Moderately screwed up. Hand me that ratchet, Nurse.
April 2, 2007 12:28 PM Subscribe
Therapy or bootstraps? I have no friends beyond immediate family and online acquaintances. I can't clean house or do my home-based job because I get distracted -- by surfing the Net, even though it gets boring and I get less and less pleasure from it, by eating, by walking around the house, or by doing anything but the productive work I know I need to do to be happy. I have a very difficult time even reading a complete book, and I have always been an avid reader. And I have almost completely starved the creative part of myself. I have almost nothing to show for my life over the past twenty years.
I'm seeing my family doctor this week to get a referral, but I have tried psychotherapy once as a teen, once in university, and once in my thirties over many of the same issues, and found that typical talk therapist could either be out-smarted or else they were dispensing cookie cutter advice.
In my first year at a small alternative high school, I hid from fellow students. If I was walking down the hall and people were approaching, I would duck down a side hall so I wouldn't have to greet them. Somehow things turned around the next year and I developed a circle of friends, and I was reasonably sociable and happy. The same thing happened in during my undergraduate degree, where I had several new friends and was part of two overlapping social circles.
But I grew less and less adept at gaining friends as the years passed. In grad school, I saw two women who never met each other before form a fast and deep friendship. I was part of the larger social circle they were part of, but always felt I was on the periphery.
And after leaving university and getting away from the few comfortable social circles I had held onto for 10 years, I found myself around people I didn't feel comfortable with. I was too old, or too shy, or awkward, and I didn't try to make friends.
But now I'm in my 40s. For the past ten years, I haven't even tried to be sociable. My husband and I hardly go out. Our mutual circle of friends has almost completely melted away and his current friends are people from his job (yes, young and attractive and smart and intimidating, and I feel that I embarrass myself around them).
When people talk about the friends they have from childhood or college, I look back and see friends I used to have that I would be ashamed to meet now. I am even more embarrassed that I don't have friends now. I know this is stupid, but it's my gut reaction.
So -- yeah. Social isolation. Self-esteem issues. Some depression. Difficulty concentrating. Do I give therapy another go, or should I just sit down and try some basic, sensible things like volunteering, taking some classes, etc.? That could help with the social isolation, but I still have issues with concentration and focus that may or may not resolve on their own.

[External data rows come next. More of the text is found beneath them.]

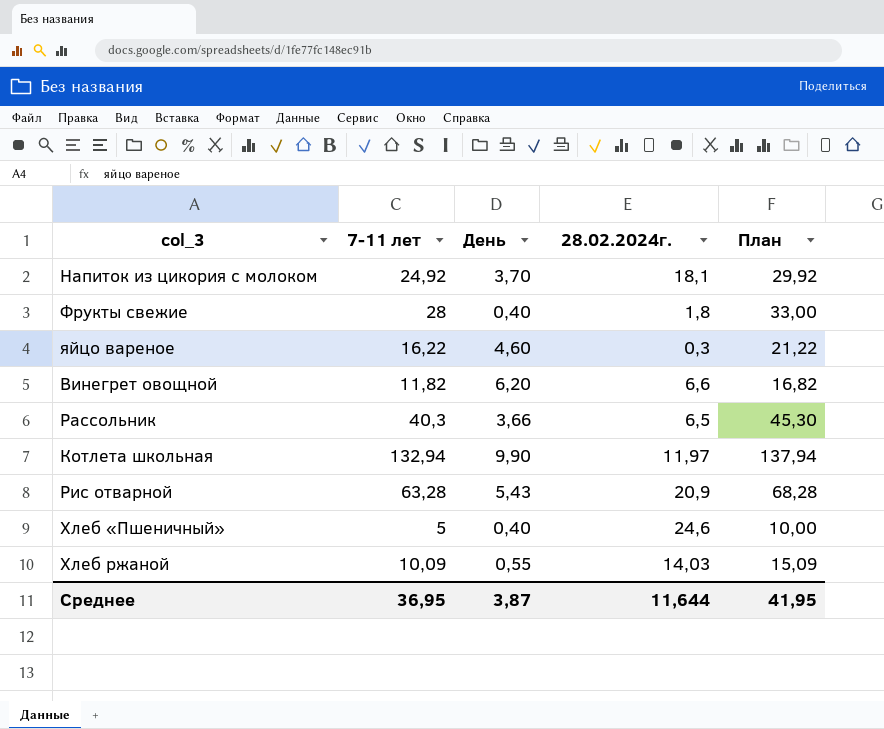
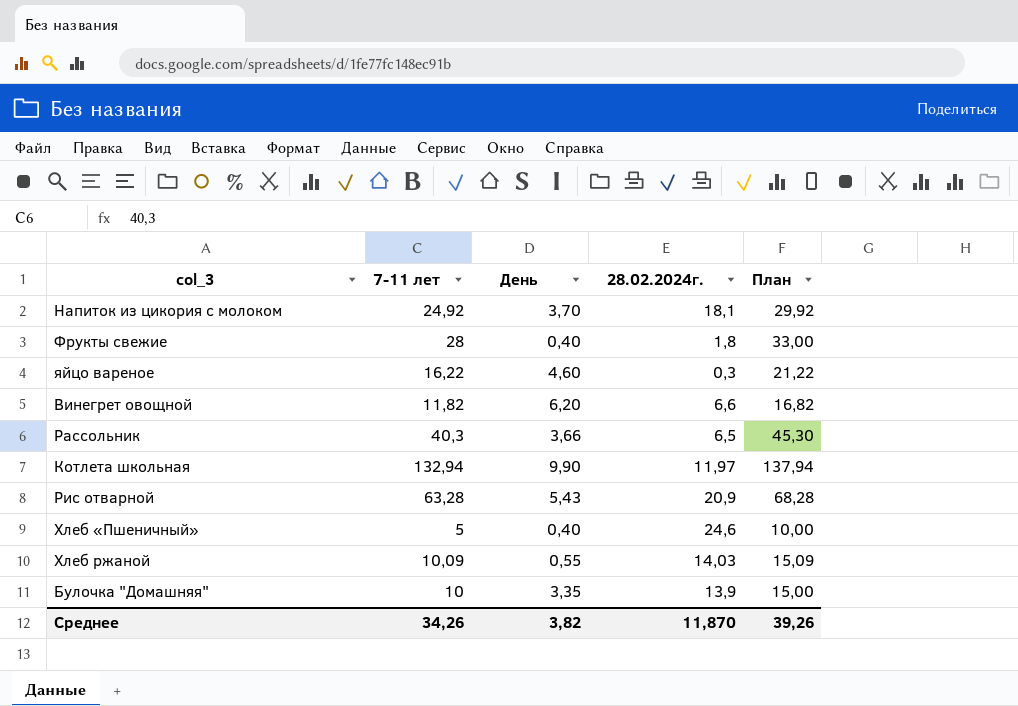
row Булочка "Домашняя": none -> 10 | 3,35 | 13,9 | 15,00
Среднее | 7-11 лет: 36,95 -> 34,26
Среднее | День: 3,87 -> 3,82
Среднее | 28.02.2024г.: 11,644 -> 11,870
Среднее | План: 41,95 -> 39,26

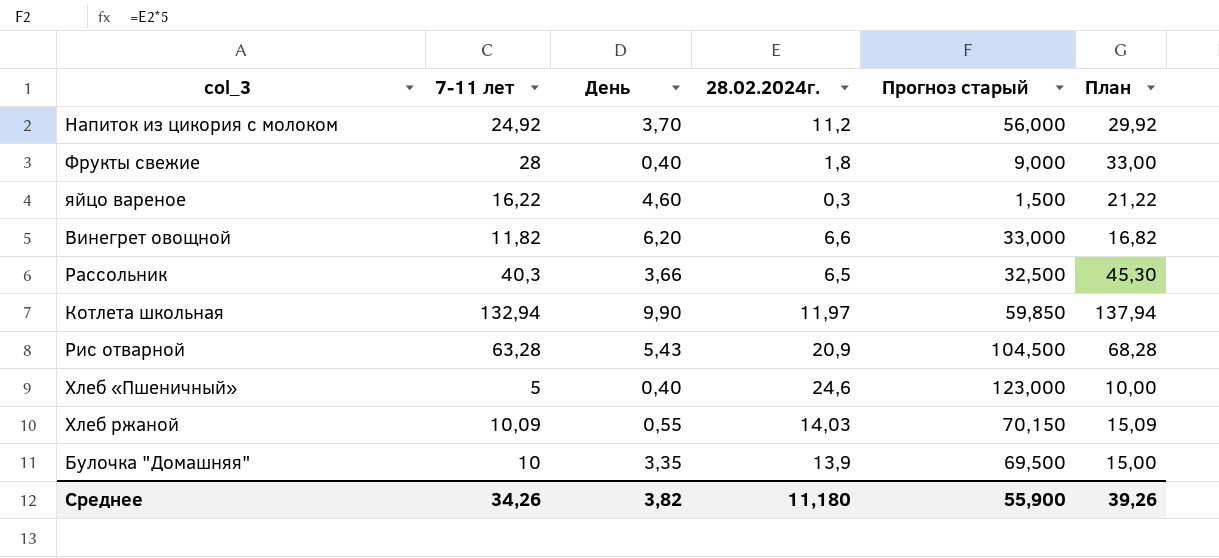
column Прогноз старый | formula: none -> [28.02.2024г.] * 5
Напиток из цикория с молоком | 28.02.2024г.: 18,1 -> 11,2
Среднее | 28.02.2024г.: 11,870 -> 11,180

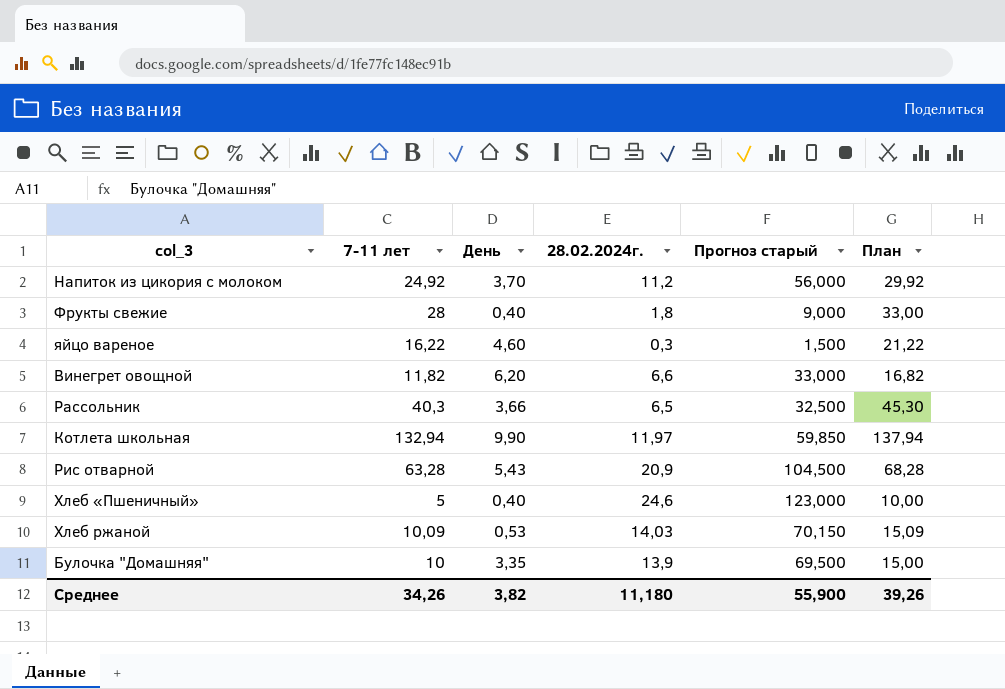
Хлеб ржаной | День: 0,55 -> 0,53

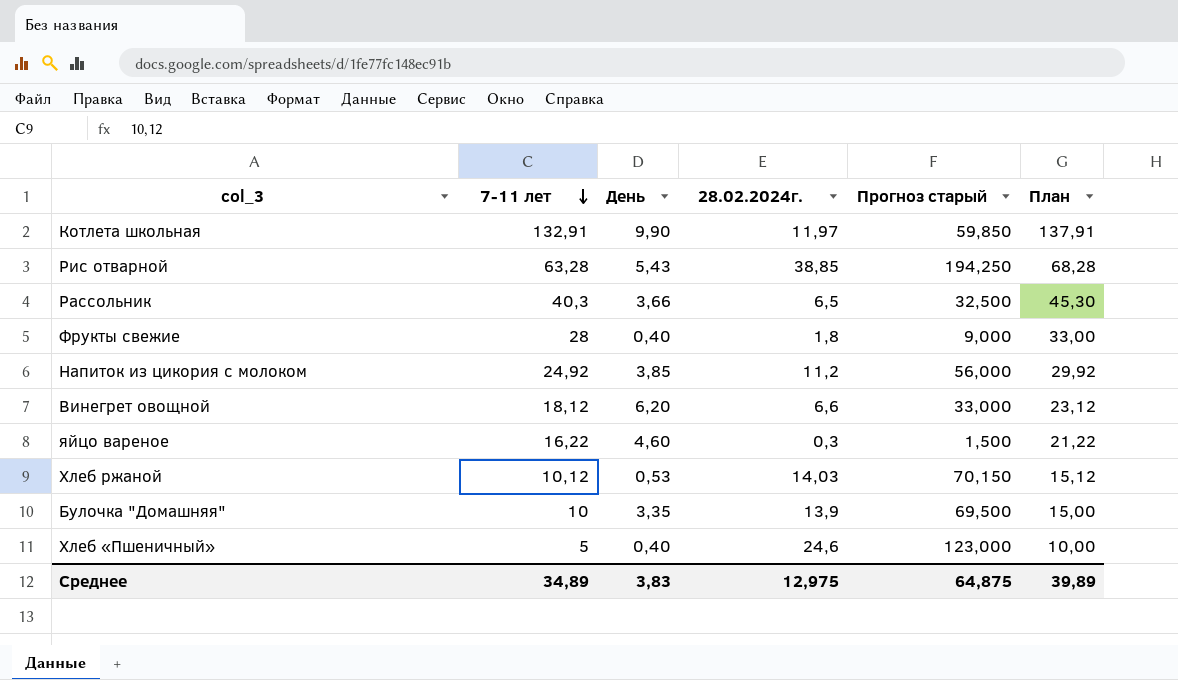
row order: none -> 7-11 лет descending
Котлета школьная | 7-11 лет: 132,94 -> 132,91
Котлета школьная | План: 137,94 -> 137,91
Рис отварной | 28.02.2024г.: 20,9 -> 38,85
Рис отварной | Прогноз старый: 104,500 -> 194,250
Напиток из цикория с молоком | День: 3,70 -> 3,85
Винегрет овощной | 7-11 лет: 11,82 -> 18,12
Винегрет овощной | План: 16,82 -> 23,12
Хлеб ржаной | 7-11 лет: 10,09 -> 10,12
Хлеб ржаной | План: 15,09 -> 15,12
Среднее | 7-11 лет: 34,26 -> 34,89
Среднее | День: 3,82 -> 3,83
Среднее | 28.02.2024г.: 11,180 -> 12,975
Среднее | Прогноз старый: 55,900 -> 64,875
Среднее | План: 39,26 -> 39,89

(One thing I very recently realized is that I may need to either "incubate" with a group for a year or more to find my place in it, or else I need to be thrown in the deep end by literally living with people, as I did in university co-op housing for a couple of years or in the 6 weeks of French immersion I took one summer before university. I probably won't move into communal living any time soon, but I may need to find a comfy niche for a year before the specific friends issue gets better.)
posted by rosemere to human relations (19 answers total) 27 users marked this as a favorite
Well, why must you choose one approach? Do all of the things you described:
1. Do therapy, shop around until you find a therapist you respect, be honest with the therapist rather than trying to outsmart him/her. Decide what you want out of therapy, and let the therapist know up front.
2. Fnd a work routine that forces you to leave the house - do some of your work at the public library or a coffeeshop, etc.
3. Join groups like casual sports leagues, knitting night, book club, whatever, so that you have two nights a week worth of activities outside the house. Maybe even, the two of you could do different things and then you'll start building your own friendships outside the relationship.
4. Volunteer, do something that takes you out of the house during the day one day a week and has you meeting other adults in a working capacity.
5. Get the therapist to help you stick to manageable goals about the social stuff, and about the building-a-work-environment that-helps-you-focus stuff.